Thus, homosexuality was fairly strongly associated with criminality in the Kinsey survey. Indeed, the fact that other sex surveys did not sample prisoners may have obscured this association in other studies.
Saghir and Robins Sex Survey
In 1973, psychiatrists Marcel T. Saghir and Eli Robins 4 published Male and Female Homosexuality: A Comprehensive Investigation . Their study, utilizing a 3-5 hour personal interview, compared 89 male and 57 female homosexual volunteers from homosexual rights organizations in Chicago and San Francisco with 35 single/divorced male and 43 single/divorced female non-homosexuals from a 500-unit apartment complex in St. Louis.
By utilizing single or divorced non-homosexuals as controls, Saghir and Robins reduced the likelihood of differences between the two groups in terms of mental health or social stability — since, as the investigators noted, marriage is associated with mental health benefits for the individual. Their choice of samples also made comparisons regarding marital history uninformative.

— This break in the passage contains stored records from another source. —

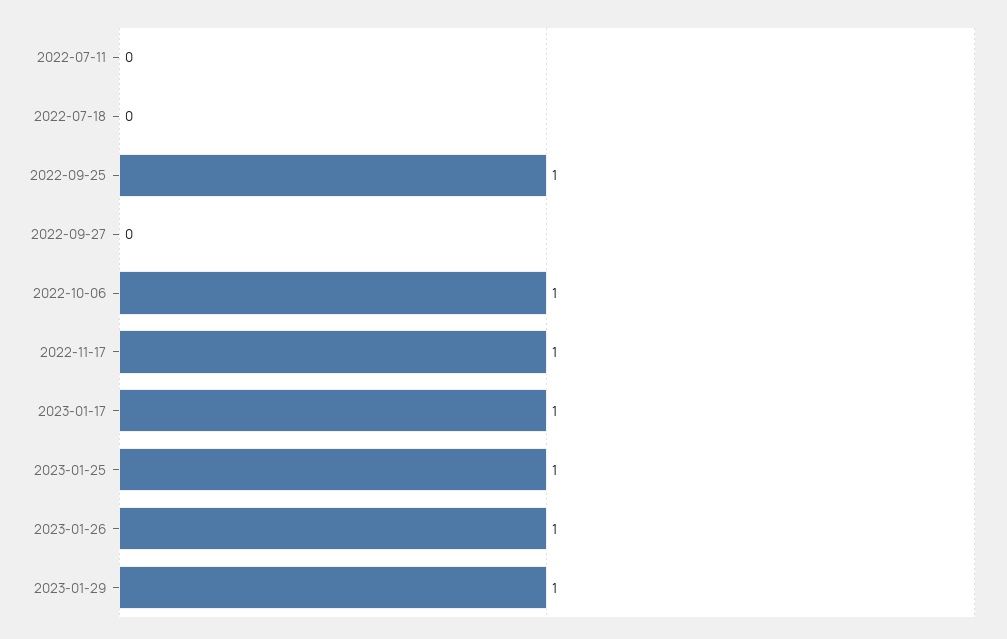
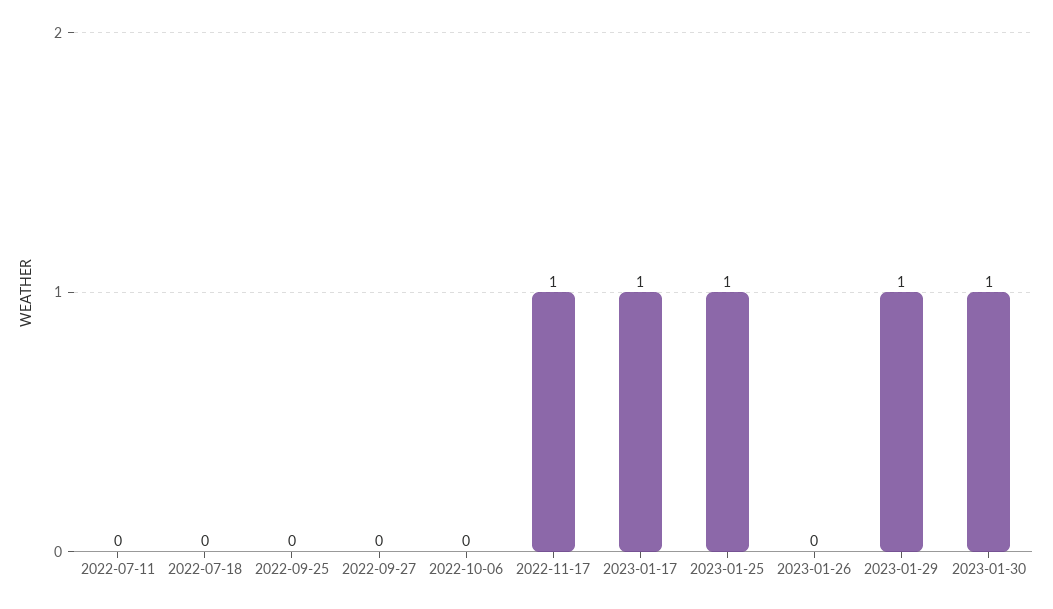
2022-09-25: 1 -> 0
2022-10-06: 1 -> 0
2023-01-26: 1 -> 0
2023-01-30: none -> 1

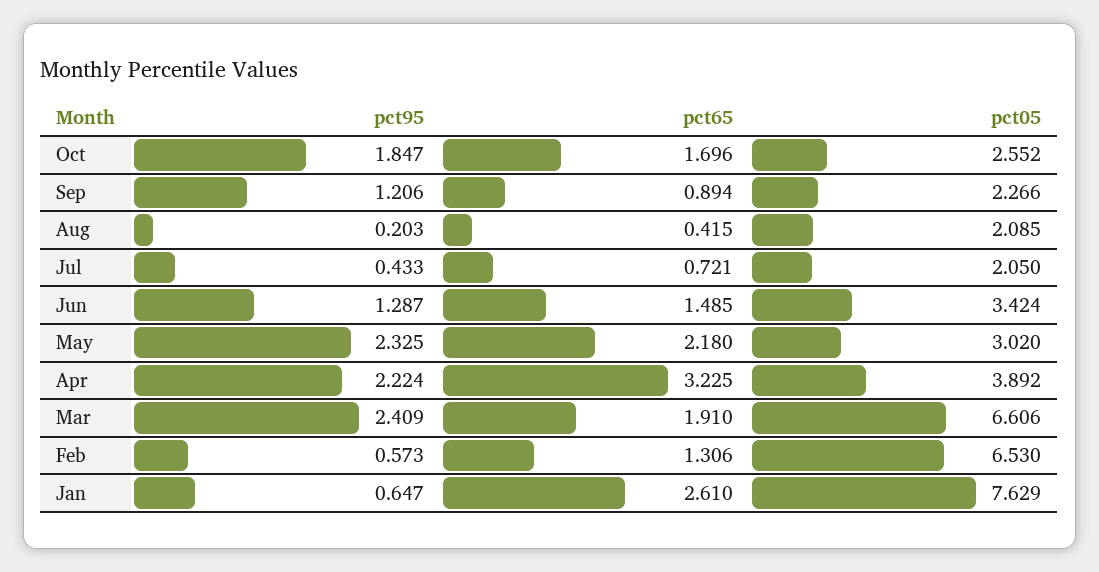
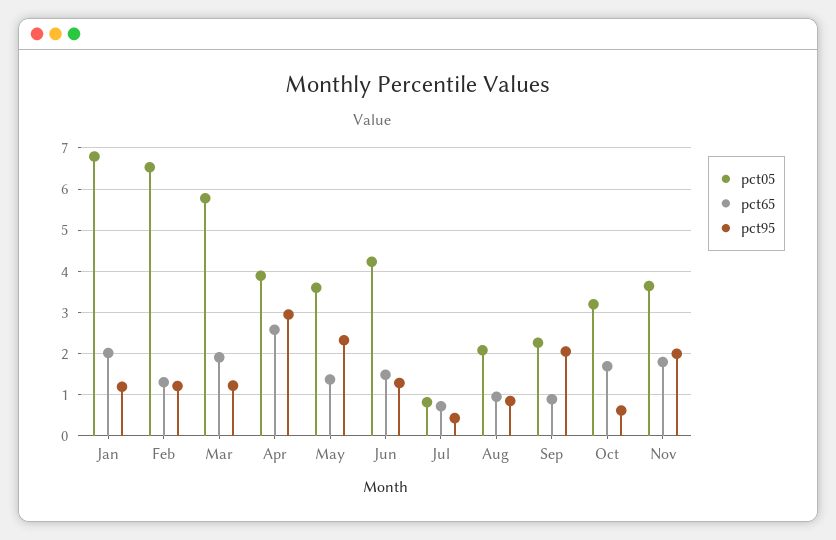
pct95, Oct: 1.847 -> 0.6
pct05, Oct: 2.552 -> 3.2
pct95, Sep: 1.206 -> 2
pct95, Aug: 0.203 -> 0.8
pct65, Aug: 0.415 -> 1
pct05, Jul: 2.05 -> 0.8
pct05, Jun: 3.424 -> 4.2
pct65, May: 2.18 -> 1.4
pct05, May: 3.02 -> 3.6
pct95, Apr: 2.224 -> 3
pct65, Apr: 3.225 -> 2.6
pct95, Mar: 2.409 -> 1.2
pct05, Mar: 6.606 -> 5.8
pct95, Feb: 0.573 -> 1.2
pct95, Jan: 0.647 -> 1.2
pct65, Jan: 2.61 -> 2
pct05, Jan: 7.629 -> 6.8
pct05, Nov: none -> 3.6
pct65, Nov: none -> 1.8
pct95, Nov: none -> 2

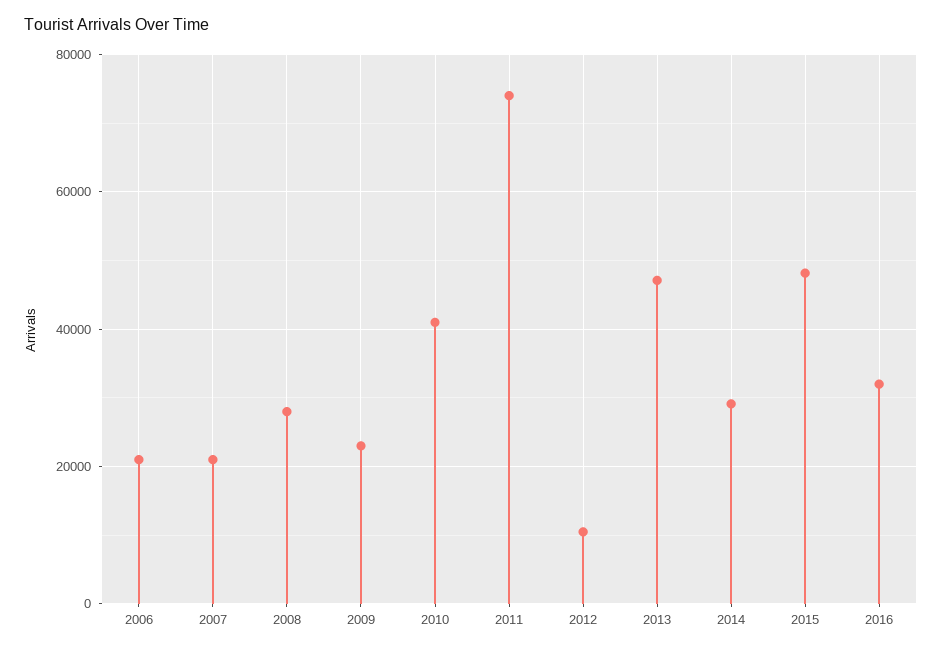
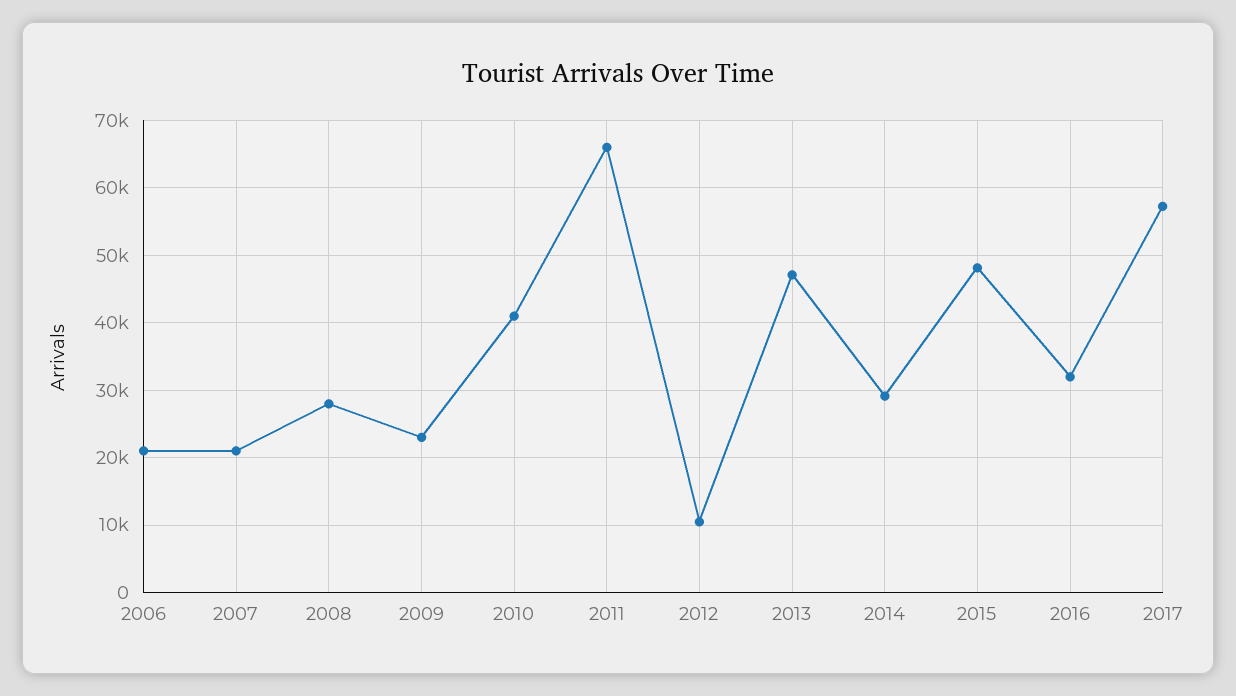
2011: 74000 -> 66000
2017: none -> 57000

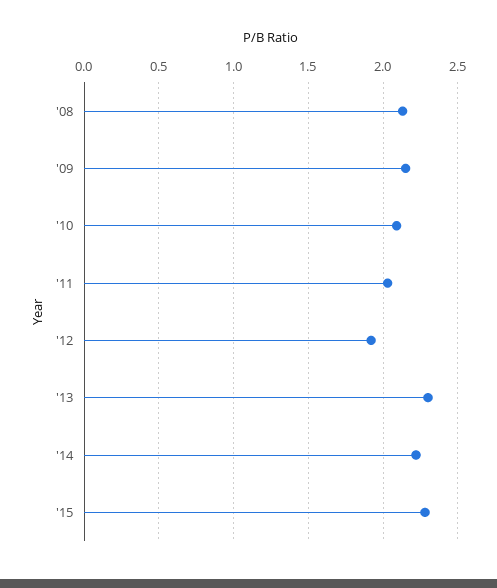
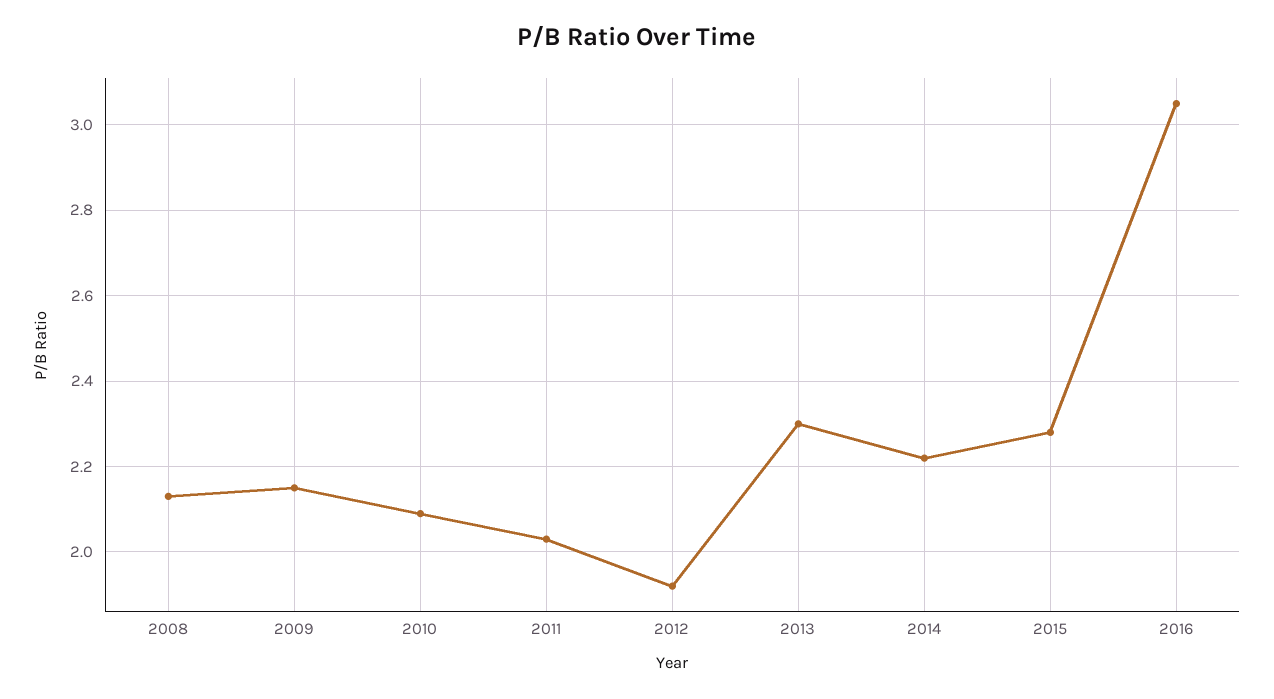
2016: none -> 3.05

Further, by making clear their plan of comparison to potential respondents, the investigators invited highly motivated homosexuals to enroll in their study. Thus their sample of homosexuals may have been even less representative than the sample of homosexuals in the original Kinsey investigation. Further, 19 homosexuals — 11.5% of the planned homosexual sample of 165 (compared with none of the 78 non-homosexuals) — were eliminated from the study because they had been hospitalized for psychiatric reasons.
Criminality: 24% of homosexual and 20% of non-homosexual men had been arrested for reasons other than homosexual activity. Of those who had been arrested, 56% of nonhomosexual vs. 4% of homosexual men were arrested for fighting or disturbing the peace, 18% of homosexual vs. 11% of non-homosexual men were arrested for petty larceny, forgery or burglary, and 37% of homosexual vs. 33% of non-homosexual men were arrested for “being drunk or violating drinking code for minors” (p. 169). 14% of the homosexual women and 7% of the non-homosexual women had been arrested for non-homosexually related offenses (the lesbians' offenses disproportionately involved violence).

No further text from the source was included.